Le bâtonnier du Québec, Paul-Matthieu Grondin
Le bâtonnier du Québec, Paul-Matthieu Grondin
Le Barreau du Québec a présenté hier ses recommandations devant le Comité permanent de la santé de la Chambre des communes à Ottawa sur le projet de légalisation C-45.

Le Barreau dit accueillir favorablement la Loi sur le cannabis, mais rappelle qu’on reconnaît toujours certains effets néfastes à la marijuana.

« L'usage et l’écoulement du temps nous permettront de déterminer si le choix de société que représente l'adoption d'une telle loi devra être bonifié, maintenu ou renversé », souligne le bâtonnier du Québec, Paul-Matthieu Grondin, par voie de communiqué.

L’institution demande ainsi plus de ressources pour la prévention et la sensibilisation du public, notamment auprès des jeunes de 14 à 24 ans « puisqu'ils sont les plus grands consommateurs de cannabis », d’après le bâtonnier.

De manière générale, le Barreau veut permettre aux citoyens de faire des choix éclairés quant à la consommation de cannabis à des fins récréatives. « C’est pourquoi l'Ordre estime qu'il sera nécessaire d'allouer des fonds et des ressources supplémentaires pour poursuivre la recherche, dans une perspective préventive et pédagogique », peut-on encore lire.

Le Barreau estime également que les mineurs ne doivent pas être criminalisés pour des comportements permis chez les adultes.

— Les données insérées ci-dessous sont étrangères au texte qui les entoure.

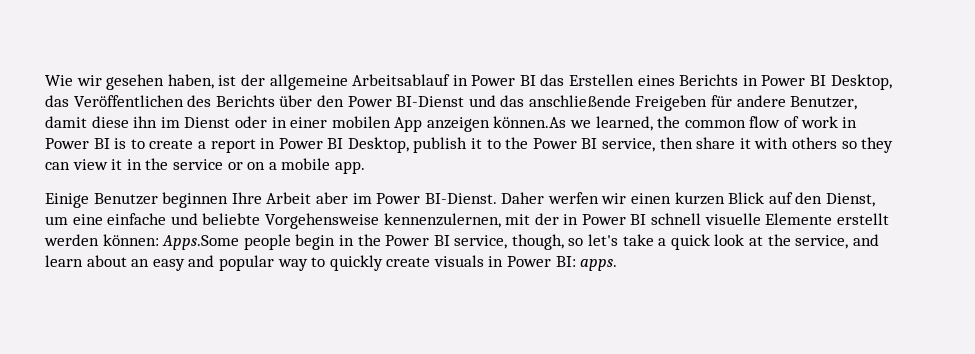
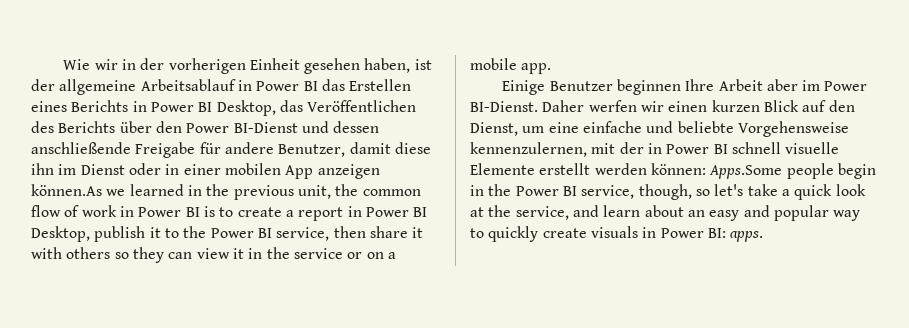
- Wie wir gesehen haben, ist der allgemeine Arbeitsablauf in Power BI das Erstellen eines Berichts in Power BI Desktop, das Veröffentlichen des Berichts über den Power BI-Dienst und das anschließende Freigeben für andere Benutzer, damit diese ihn im Dienst oder in einer mobilen App anzeigen können.As we learned, the common flow of work in Power BI is to create a report in Power BI Desktop, publish it to the Power BI service, then share it with others so they can view it in the service or on a mobile app.
+ Wie wir in der vorherigen Einheit gesehen haben, ist der allgemeine Arbeitsablauf in Power BI das Erstellen eines Berichts in Power BI Desktop, das Veröffentlichen des Berichts über den Power BI-Dienst und dessen anschließende Freigabe für andere Benutzer, damit diese ihn im Dienst oder in einer mobilen App anzeigen können.As we learned in the previous unit, the common flow of work in Power BI is to create a report in Power BI Desktop, publish it to the Power BI service, then share it with others so they can view it in the service or on a mobile app.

« Pour ces raisons et par souci de cohérence, nous considérons qu'il est préférable d’interdire la possession de 30 grammes et moins de cannabis chez les jeunes à l’aide d'une infraction pénale, par exemple en leur octroyant une contravention, afin de leur éviter les conséquences d'une condamnation criminelle », déclare le bâtonnier.

Des normes strictes d’étiquetage sont aussi nécessaires d’après le Barreau: il demande au gouvernement fédéral une norme nationale plus stricte comprenant des informations et des images dissuasives, à l'instar de ce qui se fait actuellement pour le tabac.

Quant à la notion dossier judiciaire, il demande à ce qu’elle soit clarifiée.

Enfin, le Barreau souhaite que le gouvernement fédéral fasse preuve de souplesse dans l’échéancier annoncé.